*Records from a data source*:
Segment Open

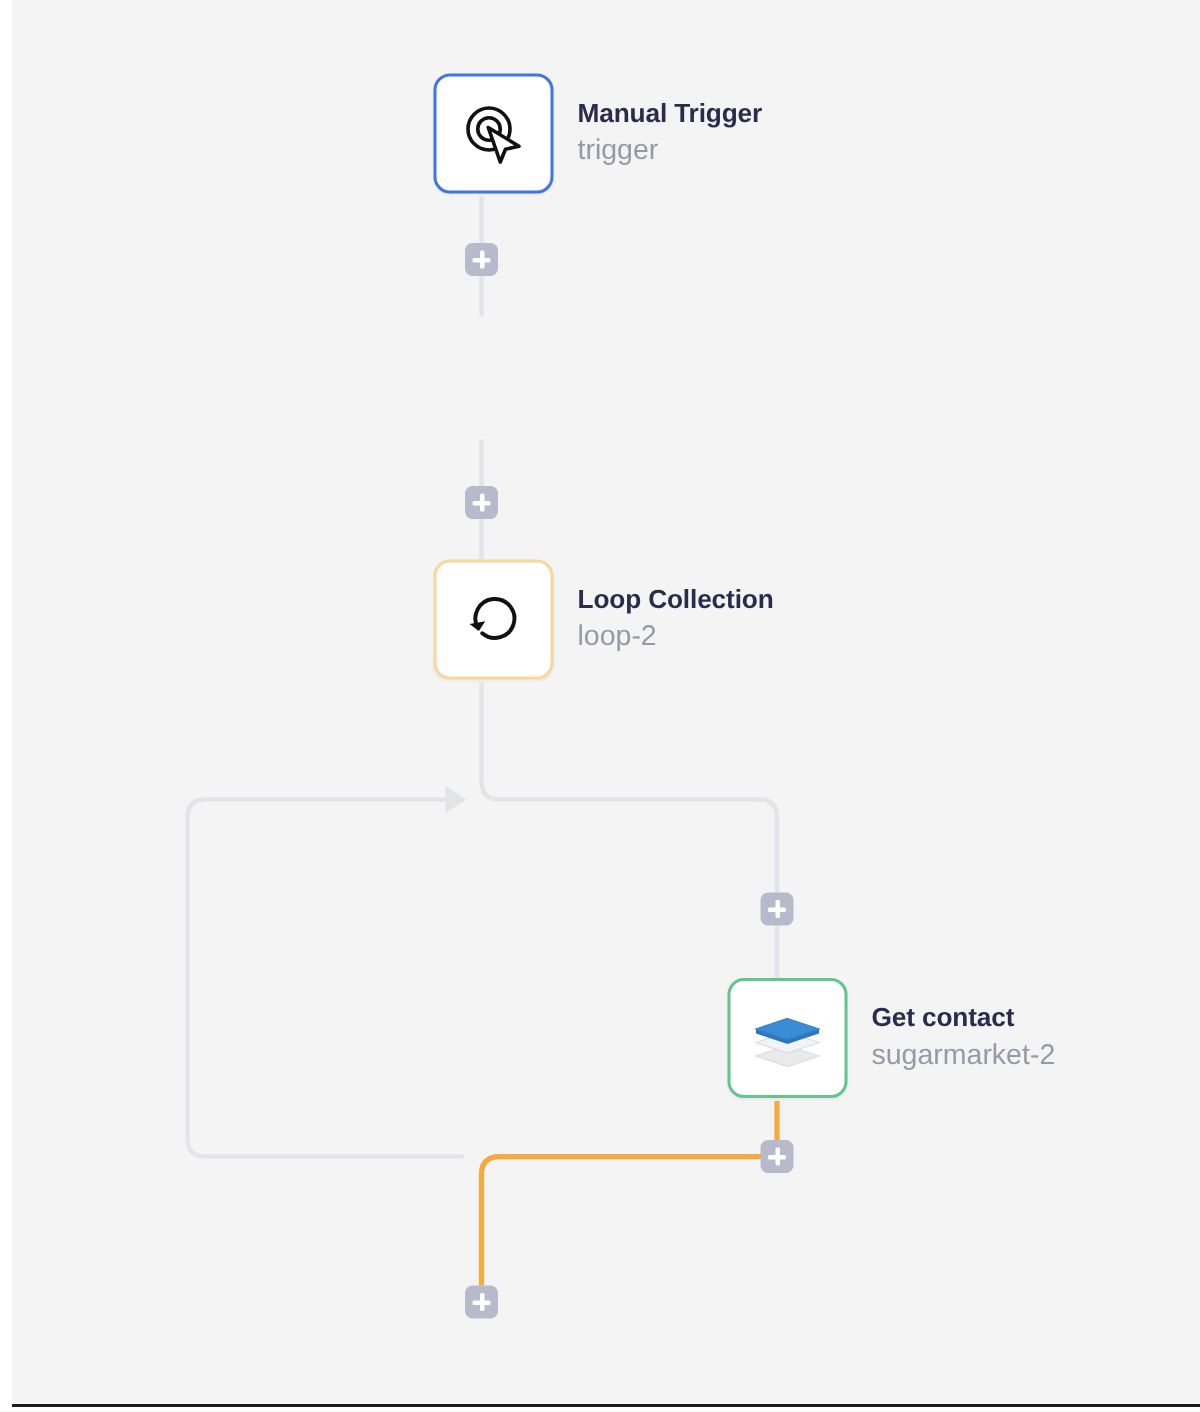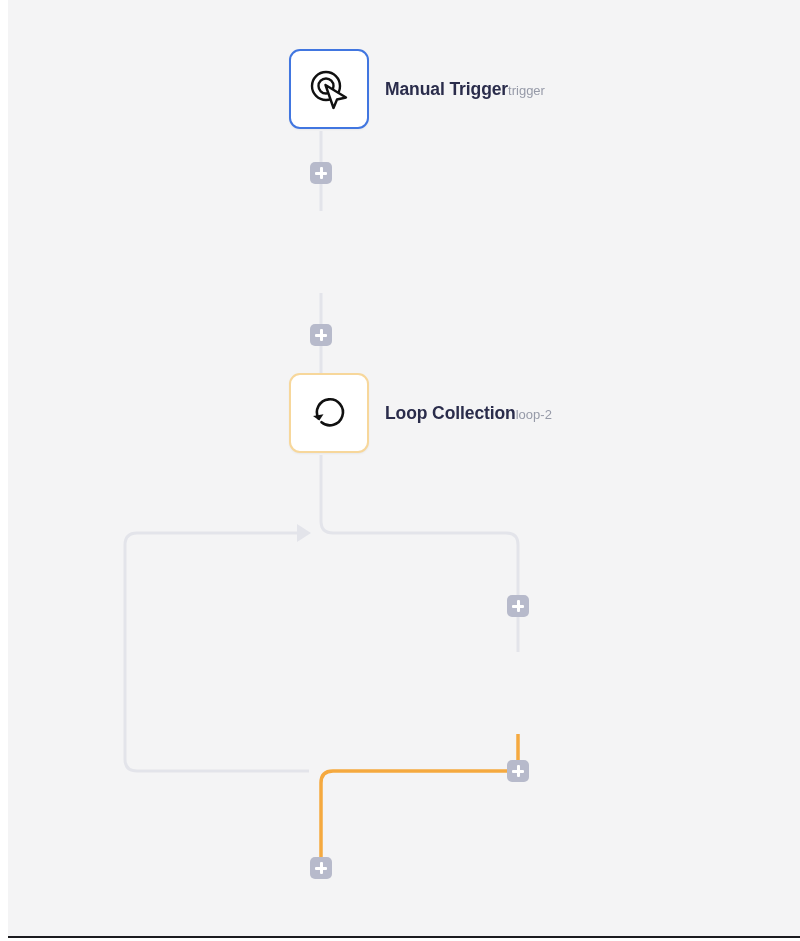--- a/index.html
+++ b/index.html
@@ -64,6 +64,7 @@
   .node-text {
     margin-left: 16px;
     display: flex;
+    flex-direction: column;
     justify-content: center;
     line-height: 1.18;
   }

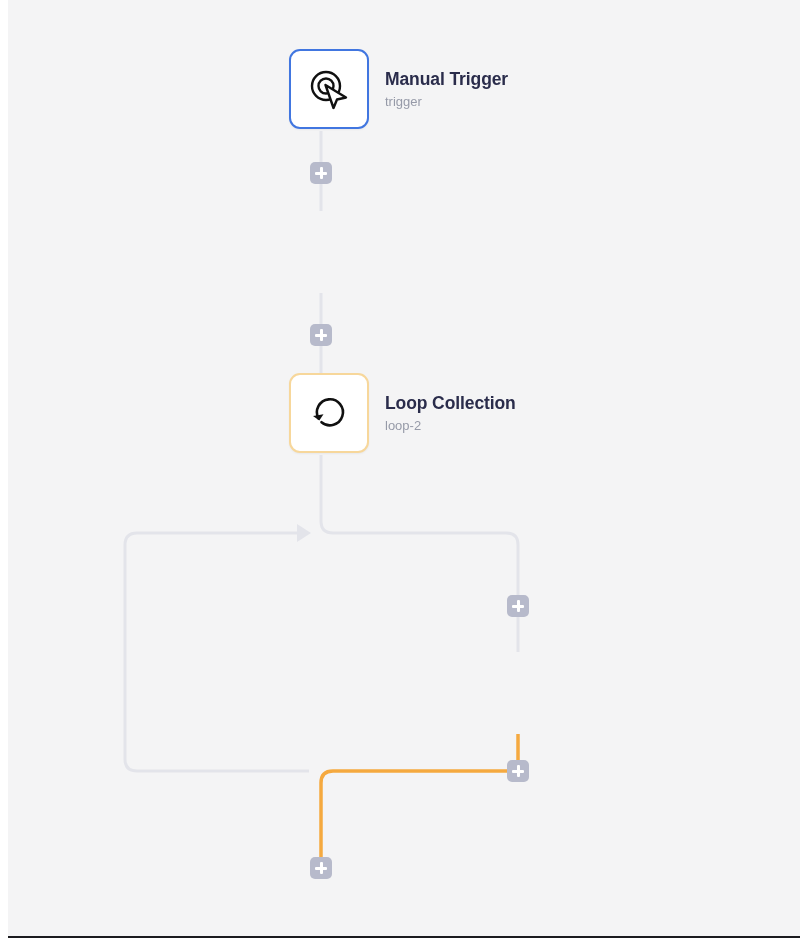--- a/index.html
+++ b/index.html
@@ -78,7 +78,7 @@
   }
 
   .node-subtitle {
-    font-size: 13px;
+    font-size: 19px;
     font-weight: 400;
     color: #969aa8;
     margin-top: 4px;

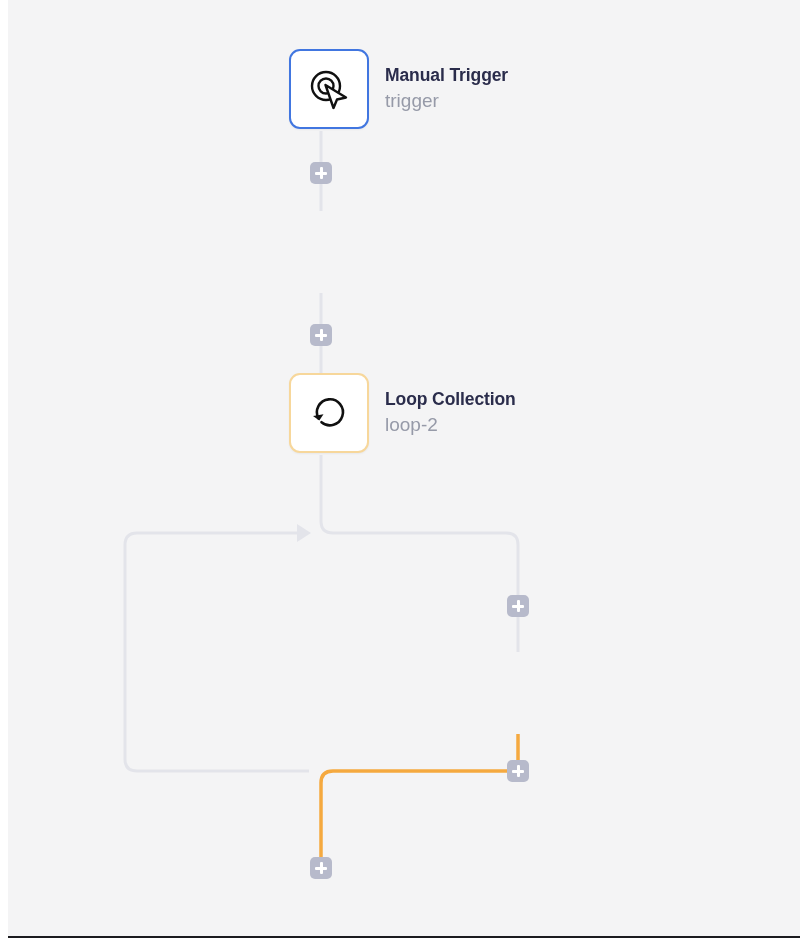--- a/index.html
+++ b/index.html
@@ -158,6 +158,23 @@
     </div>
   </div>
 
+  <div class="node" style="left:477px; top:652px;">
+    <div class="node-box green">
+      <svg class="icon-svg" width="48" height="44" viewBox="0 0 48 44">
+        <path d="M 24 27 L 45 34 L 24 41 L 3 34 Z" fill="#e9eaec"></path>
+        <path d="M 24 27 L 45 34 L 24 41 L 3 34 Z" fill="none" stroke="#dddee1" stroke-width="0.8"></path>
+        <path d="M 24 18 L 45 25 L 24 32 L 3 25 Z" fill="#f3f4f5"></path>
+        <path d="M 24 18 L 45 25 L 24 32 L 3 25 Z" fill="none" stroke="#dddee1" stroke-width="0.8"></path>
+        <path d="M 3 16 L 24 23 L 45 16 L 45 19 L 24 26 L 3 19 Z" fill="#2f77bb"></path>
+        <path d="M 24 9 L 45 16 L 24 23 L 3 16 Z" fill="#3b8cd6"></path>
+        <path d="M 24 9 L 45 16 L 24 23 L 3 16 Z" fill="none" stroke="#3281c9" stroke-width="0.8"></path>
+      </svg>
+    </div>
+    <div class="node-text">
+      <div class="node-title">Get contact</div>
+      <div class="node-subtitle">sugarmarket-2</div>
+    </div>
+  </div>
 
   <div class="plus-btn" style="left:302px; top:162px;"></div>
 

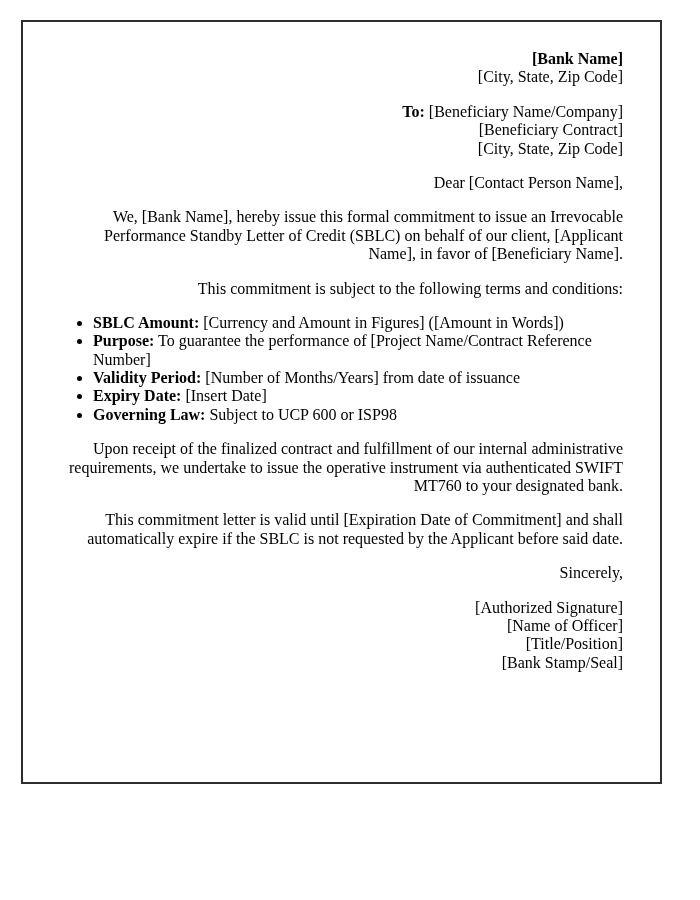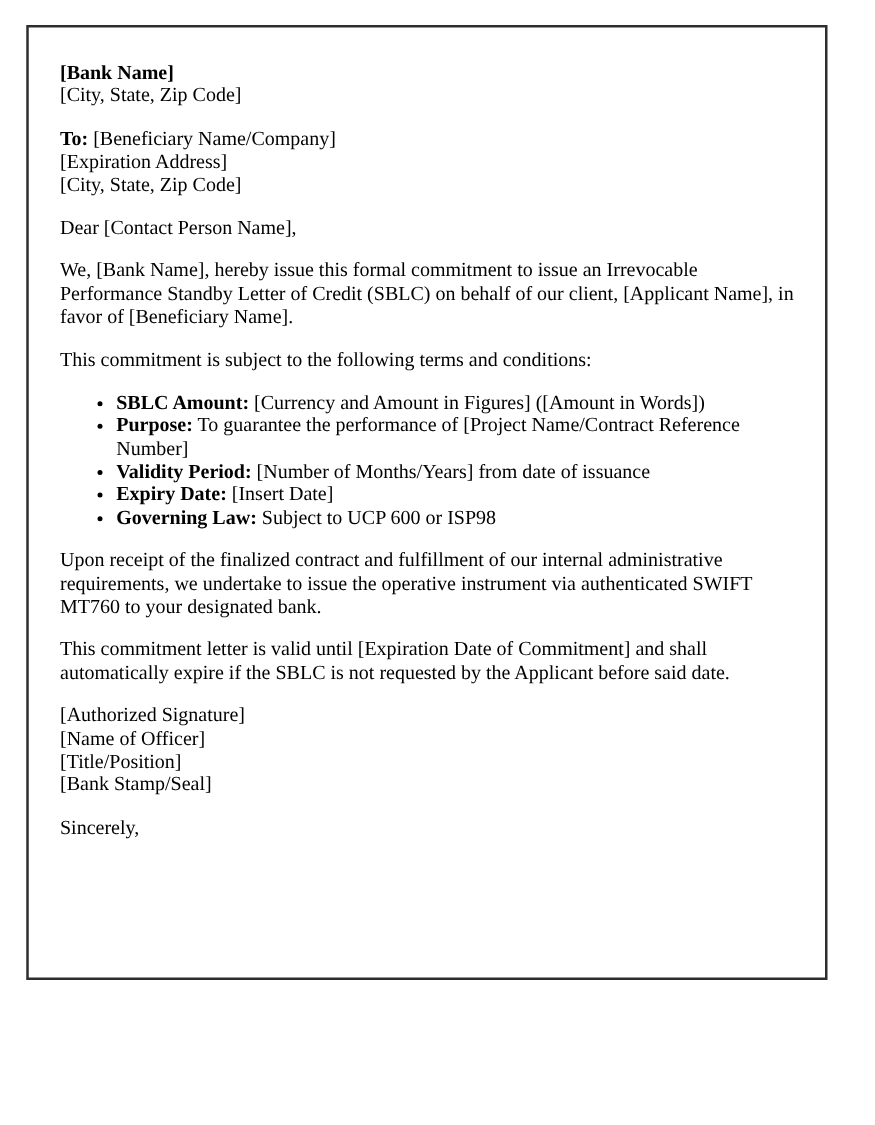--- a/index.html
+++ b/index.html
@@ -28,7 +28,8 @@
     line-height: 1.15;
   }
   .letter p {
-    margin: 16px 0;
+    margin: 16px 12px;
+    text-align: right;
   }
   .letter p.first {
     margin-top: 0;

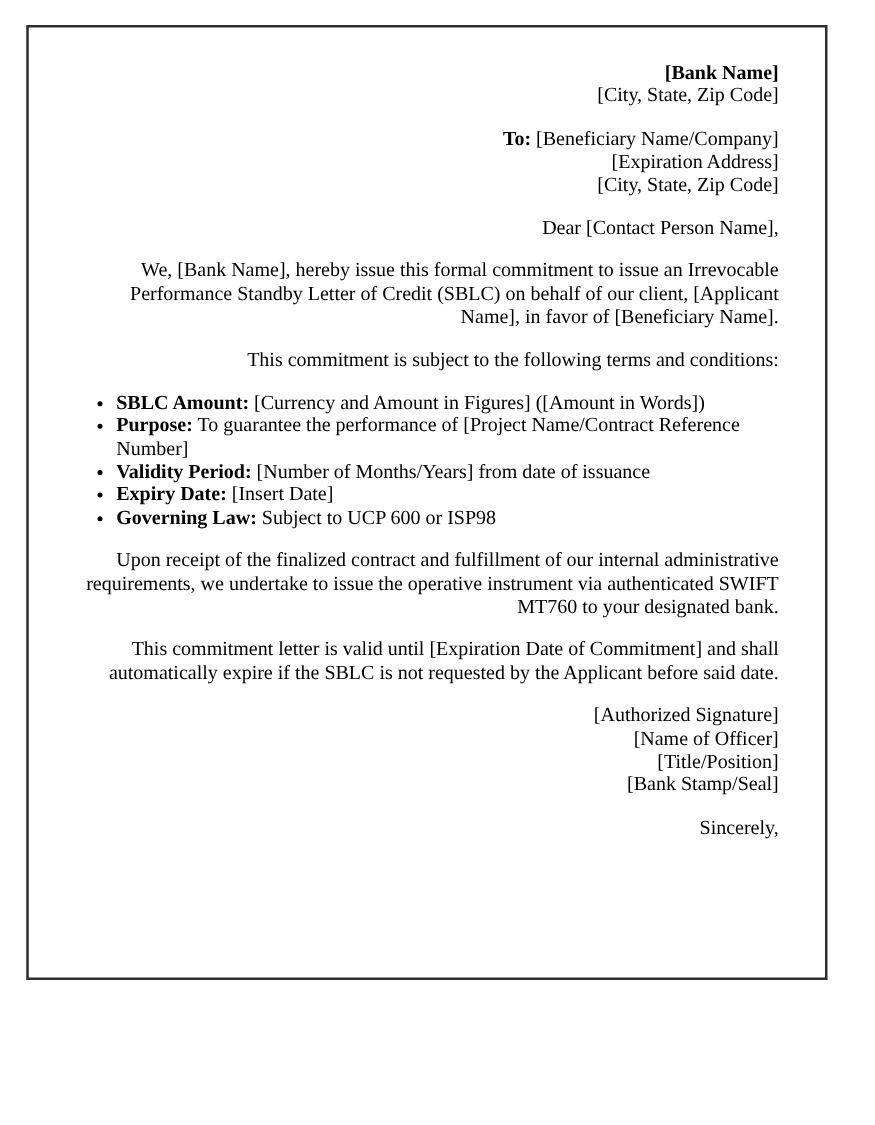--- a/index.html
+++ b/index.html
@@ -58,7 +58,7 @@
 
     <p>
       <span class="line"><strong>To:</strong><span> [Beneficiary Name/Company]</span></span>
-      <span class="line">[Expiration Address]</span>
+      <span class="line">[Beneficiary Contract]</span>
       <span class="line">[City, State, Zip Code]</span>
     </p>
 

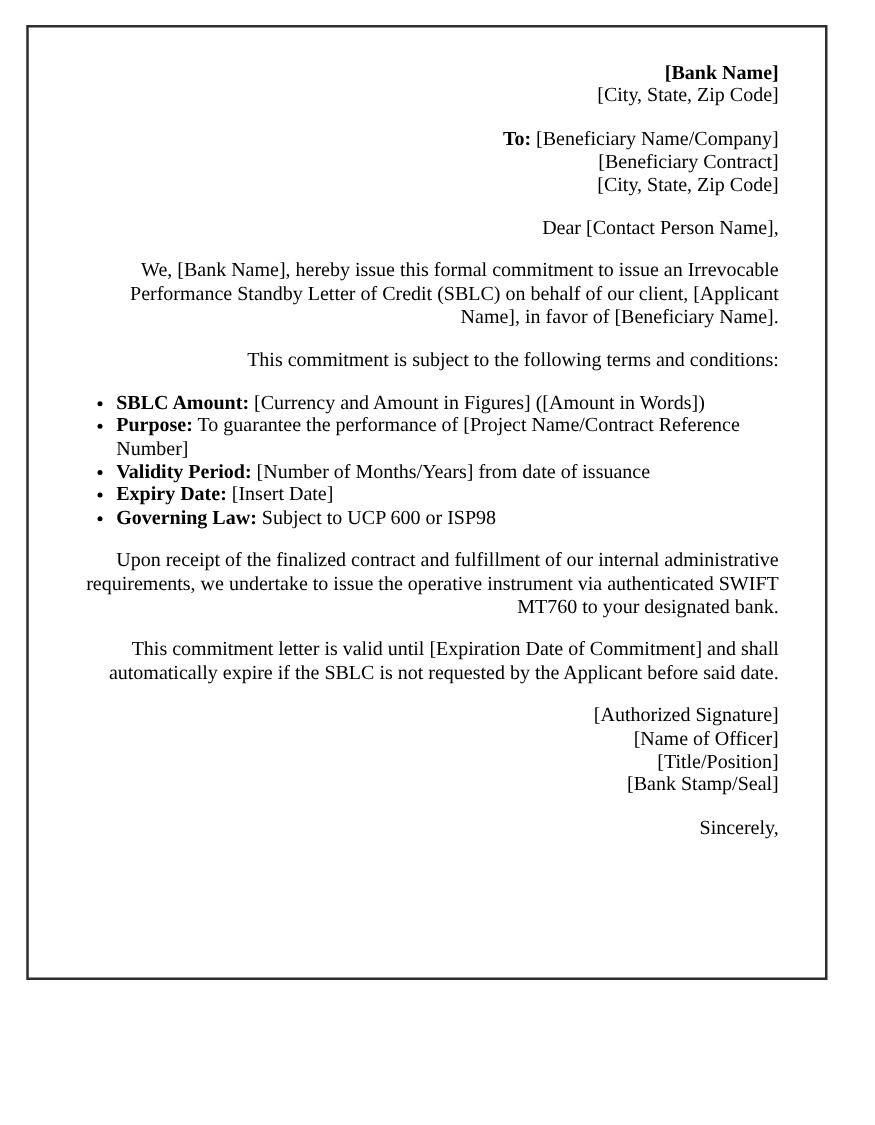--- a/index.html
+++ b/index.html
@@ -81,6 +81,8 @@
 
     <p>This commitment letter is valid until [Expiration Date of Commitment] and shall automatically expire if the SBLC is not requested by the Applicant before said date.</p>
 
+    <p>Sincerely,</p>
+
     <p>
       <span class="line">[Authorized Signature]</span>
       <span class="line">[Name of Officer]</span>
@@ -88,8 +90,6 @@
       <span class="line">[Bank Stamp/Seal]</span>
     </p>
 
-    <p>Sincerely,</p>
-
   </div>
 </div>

Segment Closed

*Exercise instructions*: Copy out, from the data above, each line where the string "letter" is present.

*Task output*:
   .letter p {
   .letter p.first {
     <p>This commitment letter is valid until [Expiration Date of Commitment] and shall automatically expire if the SBLC is not requested by the Applicant before said date.</p>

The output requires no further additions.